# Waterloo SIN contest question (springs and energy)

1. Nov 10, 2012

### fchen720

1. The problem statement, all variables and given/known data
Both the question and solution are on this link (Question 7):
http://sin.uwaterloo.ca/solutions_2012.pdf

I understand the solution they provided, but I think the question is misleading and should not have been worded that way. I just want to clarify if i'm right or not.

2. Relevant equations

3. The attempt at a solution
I initially thought that no matter what the spring was doing in the middle, the force applied must be the sum of the frictions of both boxes, or 2umg. If the boxes were connected I know the force would definitely be 2umg, and it seemed illogical that adding a little spring would give me free energy.

In case the handwriting is hard to read:
Wtotal = Wspring + Wbox1
Ftotal * x = 0.5kx^2 + Fbox1 * x
Ftotal = 0.5kx + Fbox1

Then they said that since that the force applied by the spring is equal to the force of friction on the box2:

kx = umg

Ftotal = 0.5umg + umg
= 1.5 umg

I don't think it's fair to say that the force I need to apply is 1.5umg because I can rewrite: Wspring = Faverage * x
therefore
Ftotal = Faverage + Fbox1

So shouldn't Ftotal just be the average force that I need to apply, and not the full force once the spring is fully stretched?
If I can only apply 1.5umg of force and no more, shouldn't I not be able to move the box since I can't apply the full 2umg for the spring to stretch fully?

2. Nov 10, 2012

### lewando

I'm looking for a spring in the PDF. Cannonballs instead.

3. Nov 10, 2012

### lewando

NVM. My problem. Now I see it.

4. Nov 10, 2012

### lewando

What part of the question did you think was misleading or not worded properly? How should it have been stated to be more clear?

5. Nov 10, 2012

### fchen720

My problem with the question is that I shouldn't be able to move both boxes by applying
1.5umg. Maybe the average force is 1.5umg as I'm stretching the spring, but shouldn't I eventually need to apply 2umg for the spring to fully stretch? If i'm correct, the answer should be 2umg.

6. Nov 10, 2012

### lewando

7. Nov 10, 2012

### lewando

I think I see where the logic breaks down:
When you decompose Wtotal into Ftotal * x, Ftotal does not represent the maximum applied force. The force applied varies from umg when x = 0+ to (umg + kx) at x.

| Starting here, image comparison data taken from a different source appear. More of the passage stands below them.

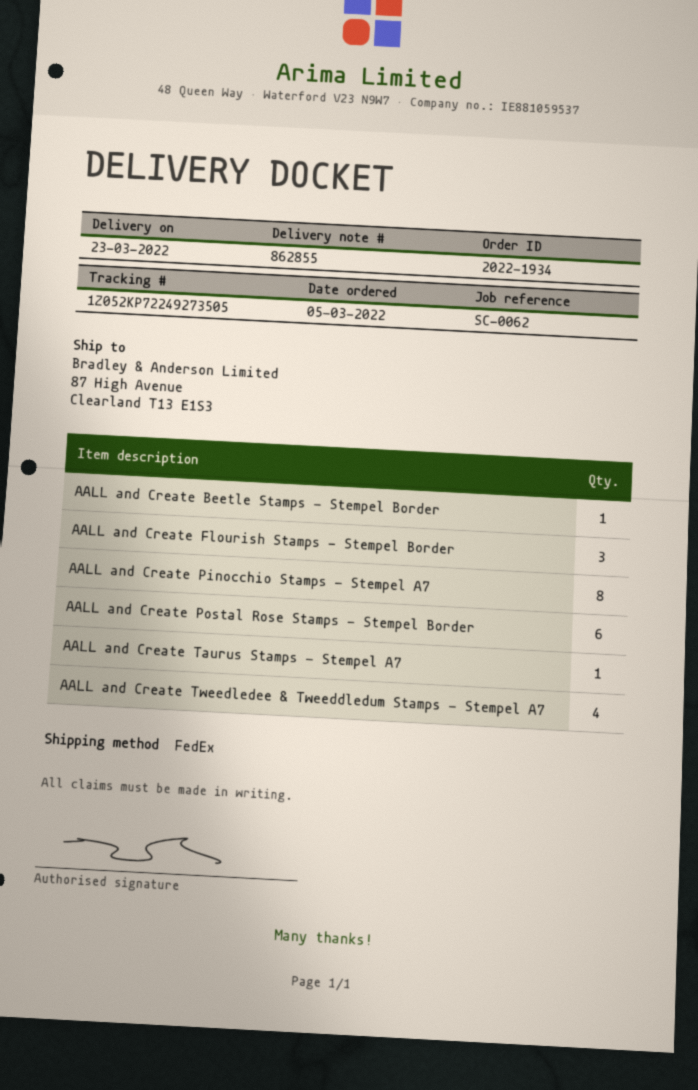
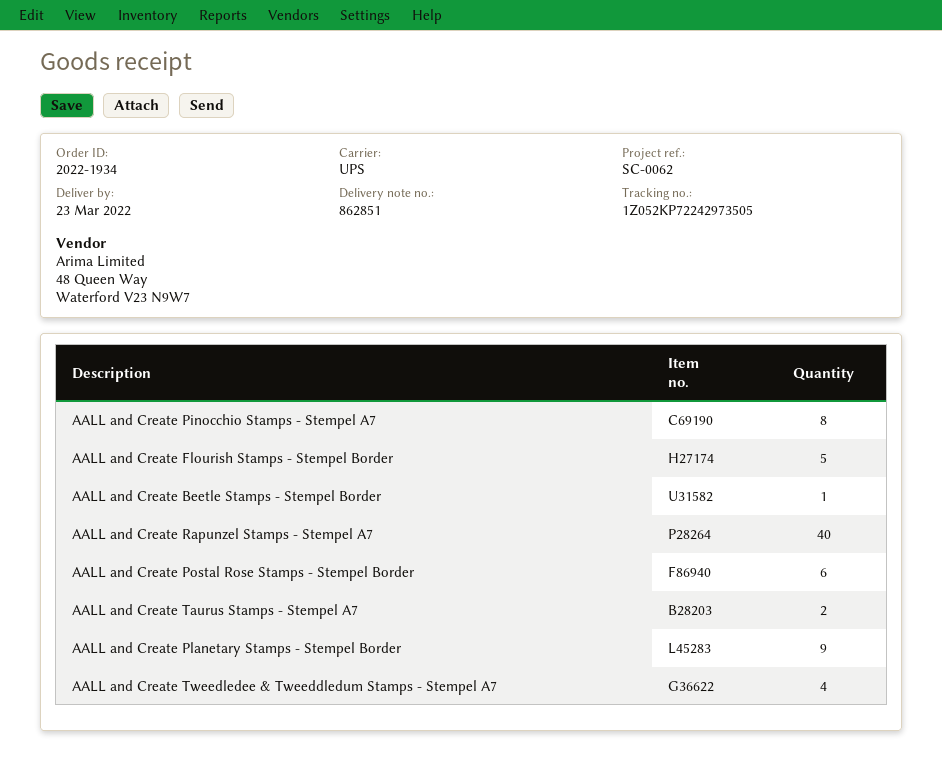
delivery note number: 862855 -> 862851
shipping method: FedEx -> UPS
tracking number: 1Z052KP72249273505 -> 1Z052KP72242973505
AALL and Create Flourish Stamps - Stempel Border: 3 -> 5
AALL and Create Taurus Stamps - Stempel A7: 1 -> 2
AALL and Create Rapunzel Stamps - Stempel A7: none -> 40
AALL and Create Planetary Stamps - Stempel Border: none -> 9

What you end up with is the average force, not the peak force required to dislodge m2.

[the term "Ftotal" is what is misleading-- it should be "Faverage" to be precise, and that is not what you are looking for]

Last edited: Nov 10, 2012
8. Nov 10, 2012

### fchen720

Thank you for replying Lewando. Much appreciated!

9. Nov 10, 2012

### aralbrec

This is not correct. The force being applied is constant.

I think what is confusing is that this is not a statics problem. The mass on the right is accelerating and the force the right side of the spring is applying is not simply kx at any instant in time.

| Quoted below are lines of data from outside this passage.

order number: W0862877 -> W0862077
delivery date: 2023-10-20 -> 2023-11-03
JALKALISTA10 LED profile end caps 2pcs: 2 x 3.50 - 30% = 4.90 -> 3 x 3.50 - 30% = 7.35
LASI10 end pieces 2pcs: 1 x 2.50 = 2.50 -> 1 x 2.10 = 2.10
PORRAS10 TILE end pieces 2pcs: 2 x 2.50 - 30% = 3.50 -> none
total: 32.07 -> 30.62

You can see this by drawing a free body diagram for the right mass, positive x coordinates to the right.

You have the constant (minimum) force F pulling to the right and you have some force Fs pulling to the left. Then:

(F - Fs) = ma
Fs = F - ma

where acceleration is positive to the right. Presumably a minimum applied force would have the right mass slowing down (ie decelerating) just as the first mass was about to move. This means a < 0 and Fs applied by the spring is greater than F.

10. Nov 10, 2012

### lewando

Now that I re-read the problem statement, I see-- "minimum constant force". Clear as day. This was missed. Apologies to fchen720 for not picking that up. Good catch, aralbrec.

11. Nov 10, 2012

### lewando

So the minimum steady-state force required to continuously move m2 is indeed 2umg, but that is not what the question is asking. If I understand, a constant force just incrementally larger than 1.5umg will move m2 incrementally, satisfying the question, but then m2 will stop, permanently.

12. Nov 10, 2012

### aralbrec

Yes, I'd agree with that. What will happen if (1.5umg < F < 2umg) is that the left mass will stop and slip repeatedly (slipping both left and right) as the right mass shuffles back and forth in a damped sinusoidal motion. The friction will eventually cause all motion to stop and the right mass will be located at a fixed distance to the right of the left mass such that kx = F. If F > 2umg, you will see the left and right masses initially have a sinusoidal element superimposed on their right motion but eventually the friction damps out the sinusoidal motion and the masses settle into a constant separation set by F=kx, but both masses continue to accelerate to the right and never stop moving once they start to move.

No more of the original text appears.